»»

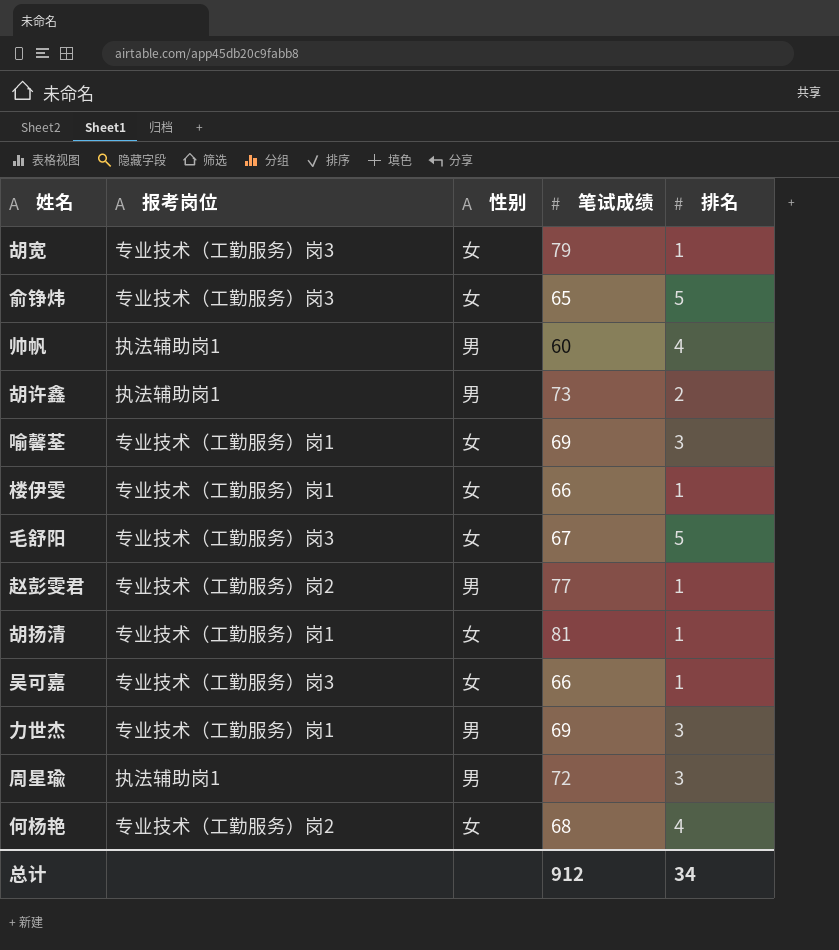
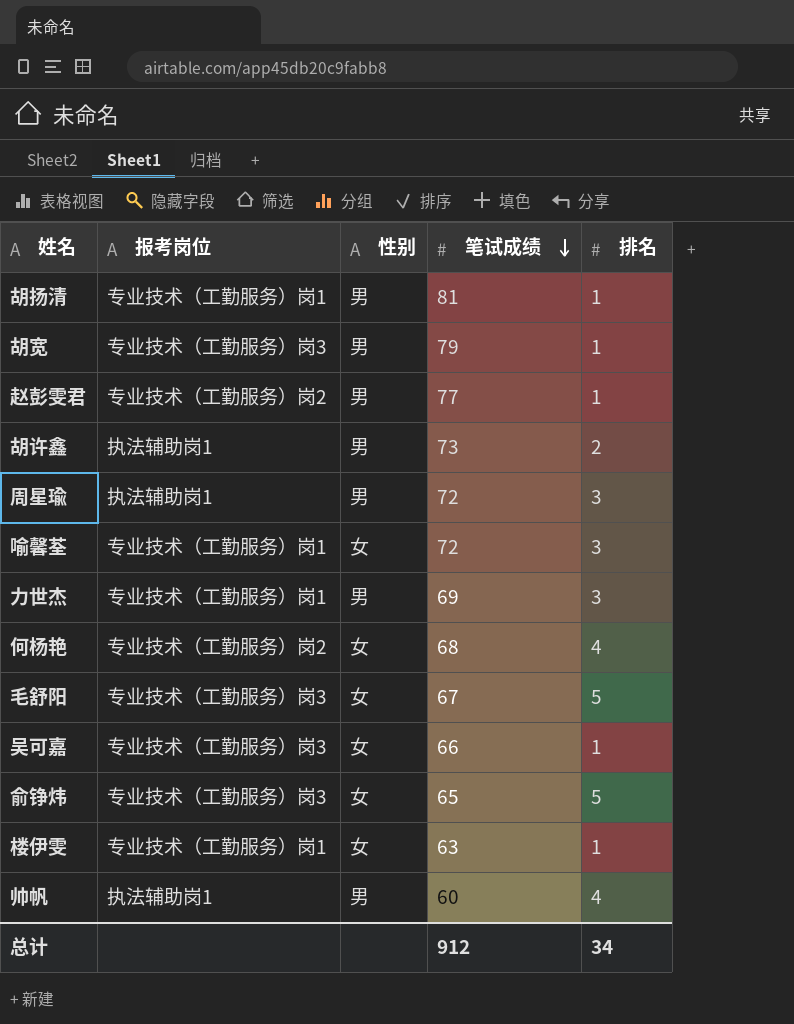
row order: none -> 笔试成绩 descending
胡扬清 | 性别: 女 -> 男
胡宽 | 性别: 女 -> 男
喻馨荃 | 笔试成绩: 69 -> 72
楼伊雯 | 笔试成绩: 66 -> 63

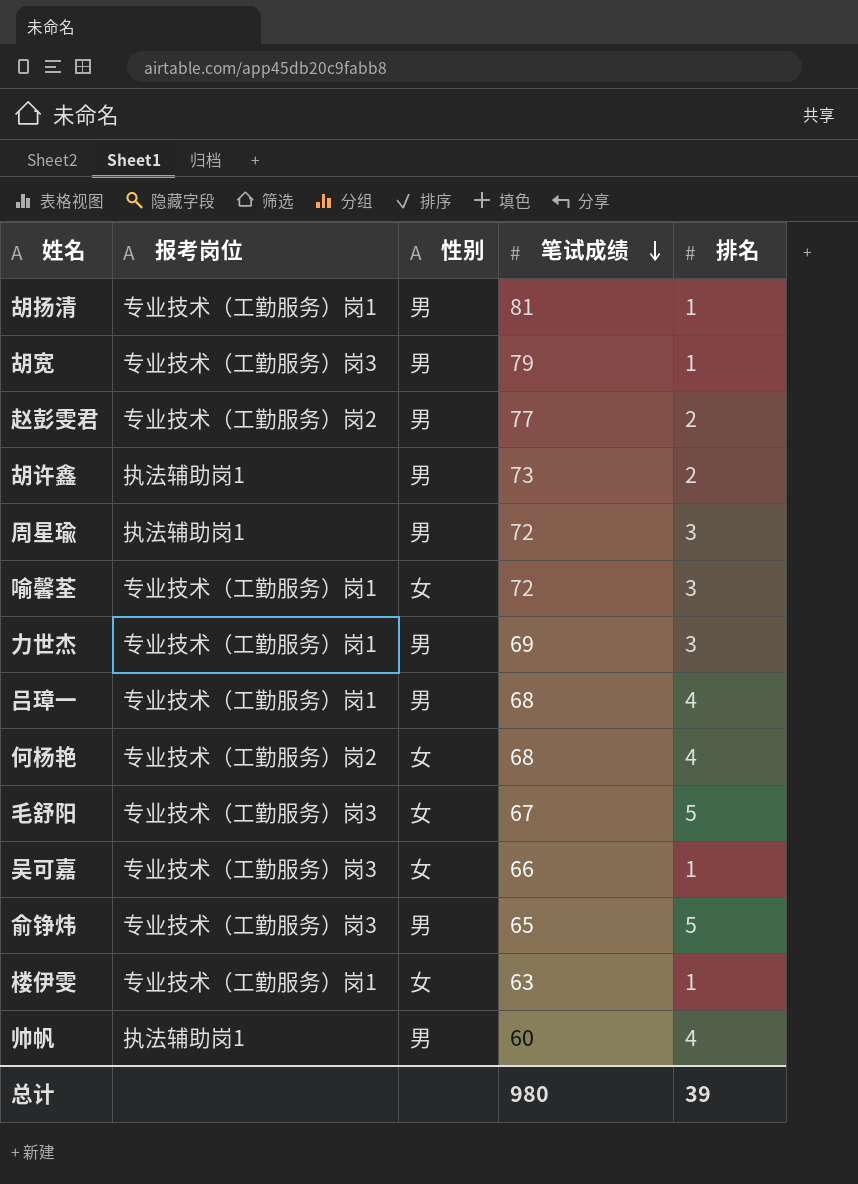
赵彭雯君 | 排名: 1 -> 2
row 吕璋一: none -> 专业技术（工勤服务）岗1 | 男 | 68 | 4
俞铮炜 | 性别: 女 -> 男
总计 | 笔试成绩: 912 -> 980
总计 | 排名: 34 -> 39

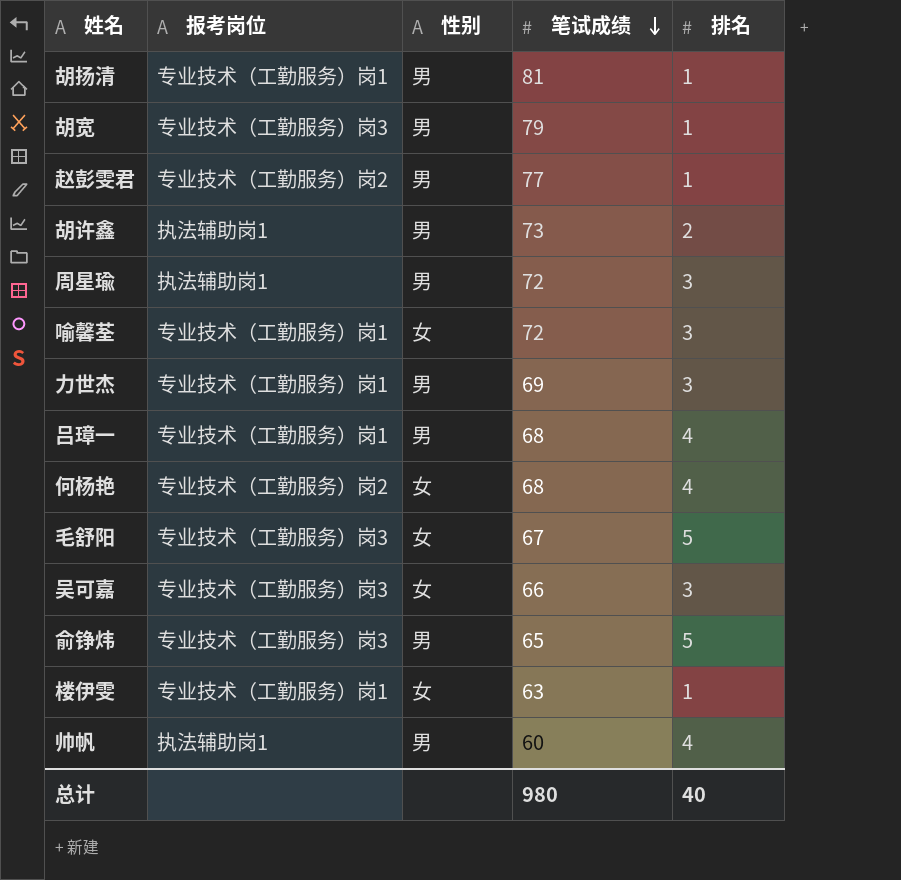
赵彭雯君 | 排名: 2 -> 1
吴可嘉 | 排名: 1 -> 3
总计 | 排名: 39 -> 40

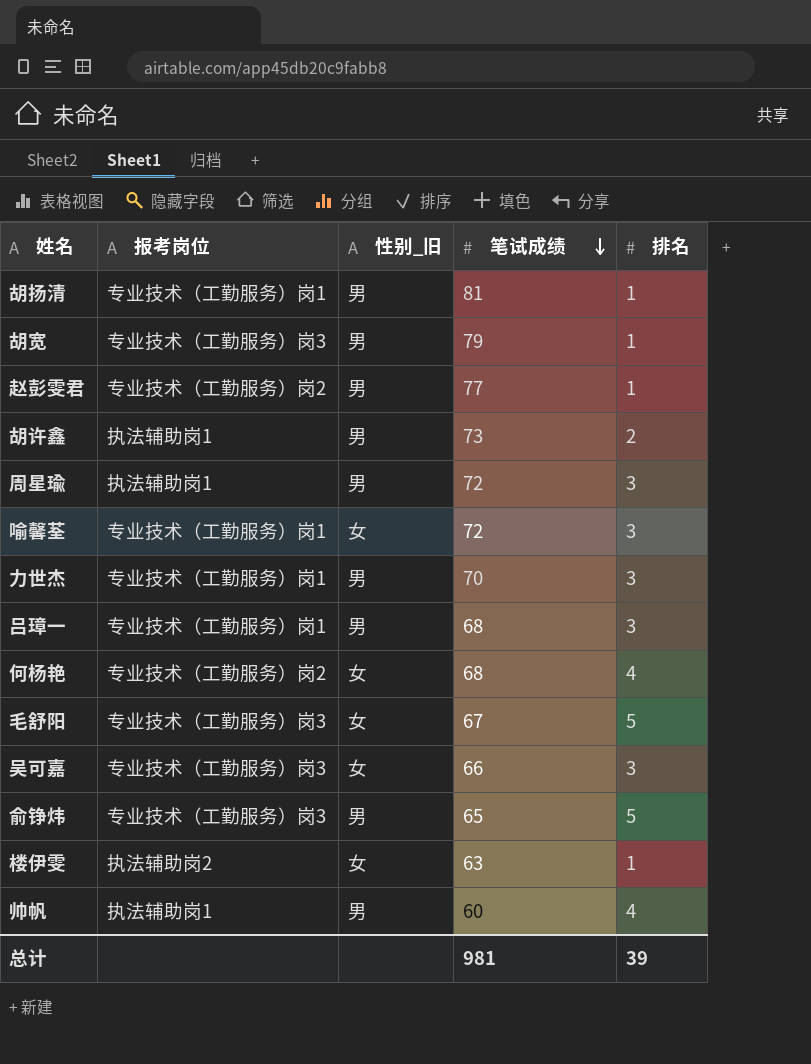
column name: 性别 -> 性别_旧
力世杰 | 笔试成绩: 69 -> 70
吕璋一 | 排名: 4 -> 3
楼伊雯 | 报考岗位: 专业技术（工勤服务）岗1 -> 执法辅助岗2
总计 | 笔试成绩: 980 -> 981
总计 | 排名: 40 -> 39

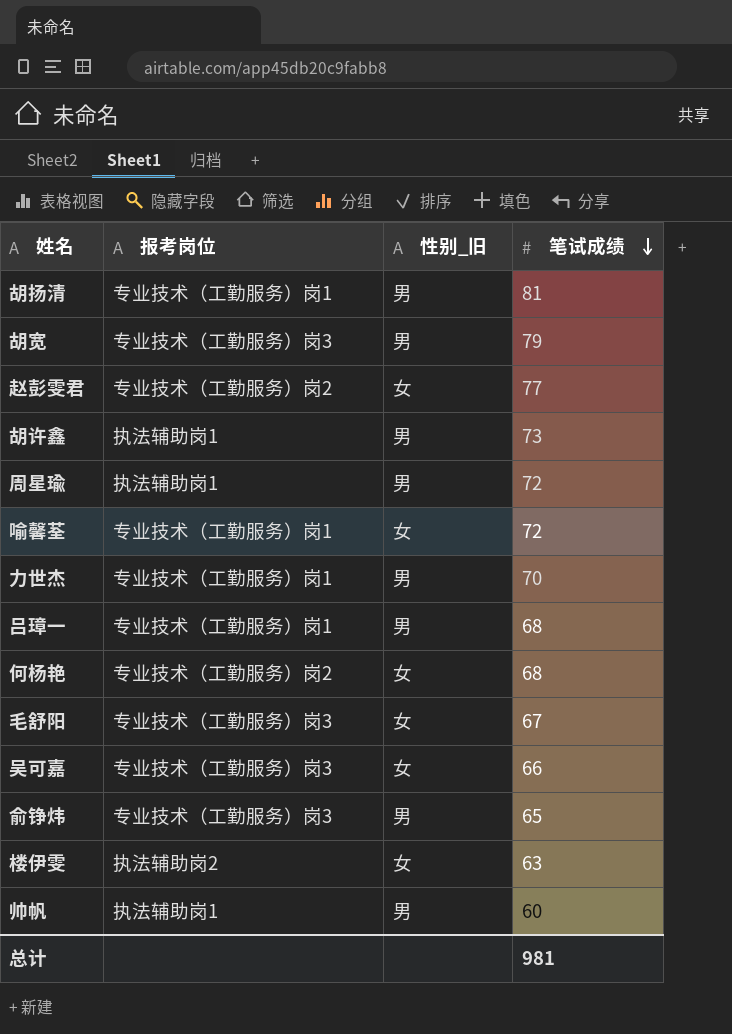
column 排名 | position: 5 -> none
赵彭雯君 | 性别_旧: 男 -> 女

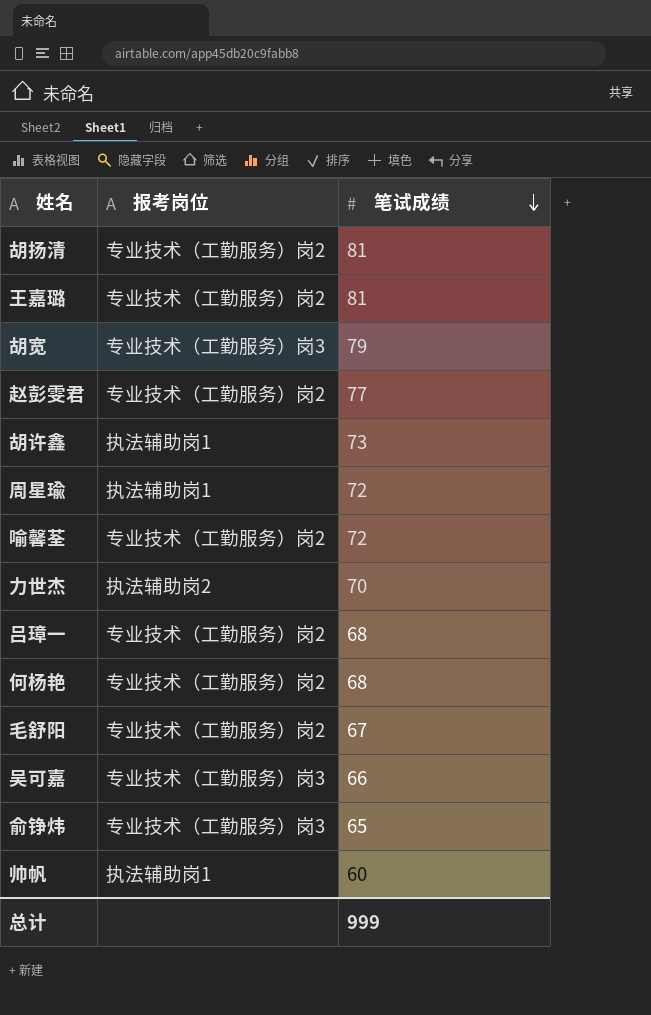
column 性别_旧 | position: 3 -> none
row 楼伊雯: 执法辅助岗2 | 女 | 63 -> none
胡扬清 | 报考岗位: 专业技术（工勤服务）岗1 -> 专业技术（工勤服务）岗2
row 王嘉璐: none -> 专业技术（工勤服务）岗2 | 81
喻馨荃 | 报考岗位: 专业技术（工勤服务）岗1 -> 专业技术（工勤服务）岗2
力世杰 | 报考岗位: 专业技术（工勤服务）岗1 -> 执法辅助岗2
吕璋一 | 报考岗位: 专业技术（工勤服务）岗1 -> 专业技术（工勤服务）岗2
毛舒阳 | 报考岗位: 专业技术（工勤服务）岗3 -> 专业技术（工勤服务）岗2
总计 | 笔试成绩: 981 -> 999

««

▶ _PROBLEM STATEMENT_
An exact transcription of all the entries is required, without the pictures.

▶ _ANSWER FOR THE TASK_
row order: none -> 笔试成绩 descending
胡扬清 | 性别: 女 -> 男
胡宽 | 性别: 女 -> 男
喻馨荃 | 笔试成绩: 69 -> 72
楼伊雯 | 笔试成绩: 66 -> 63

赵彭雯君 | 排名: 1 -> 2
row 吕璋一: none -> 专业技术（工勤服务）岗1 | 男 | 68 | 4
俞铮炜 | 性别: 女 -> 男
总计 | 笔试成绩: 912 -> 980
总计 | 排名: 34 -> 39

赵彭雯君 | 排名: 2 -> 1
吴可嘉 | 排名: 1 -> 3
总计 | 排名: 39 -> 40

column name: 性别 -> 性别_旧
力世杰 | 笔试成绩: 69 -> 70
吕璋一 | 排名: 4 -> 3
楼伊雯 | 报考岗位: 专业技术（工勤服务）岗1 -> 执法辅助岗2
总计 | 笔试成绩: 980 -> 981
总计 | 排名: 40 -> 39

column 排名 | position: 5 -> none
赵彭雯君 | 性别_旧: 男 -> 女

column 性别_旧 | position: 3 -> none
row 楼伊雯: 执法辅助岗2 | 女 | 63 -> none
胡扬清 | 报考岗位: 专业技术（工勤服务）岗1 -> 专业技术（工勤服务）岗2
row 王嘉璐: none -> 专业技术（工勤服务）岗2 | 81
喻馨荃 | 报考岗位: 专业技术（工勤服务）岗1 -> 专业技术（工勤服务）岗2
力世杰 | 报考岗位: 专业技术（工勤服务）岗1 -> 执法辅助岗2
吕璋一 | 报考岗位: 专业技术（工勤服务）岗1 -> 专业技术（工勤服务）岗2
毛舒阳 | 报考岗位: 专业技术（工勤服务）岗3 -> 专业技术（工勤服务）岗2
总计 | 笔试成绩: 981 -> 999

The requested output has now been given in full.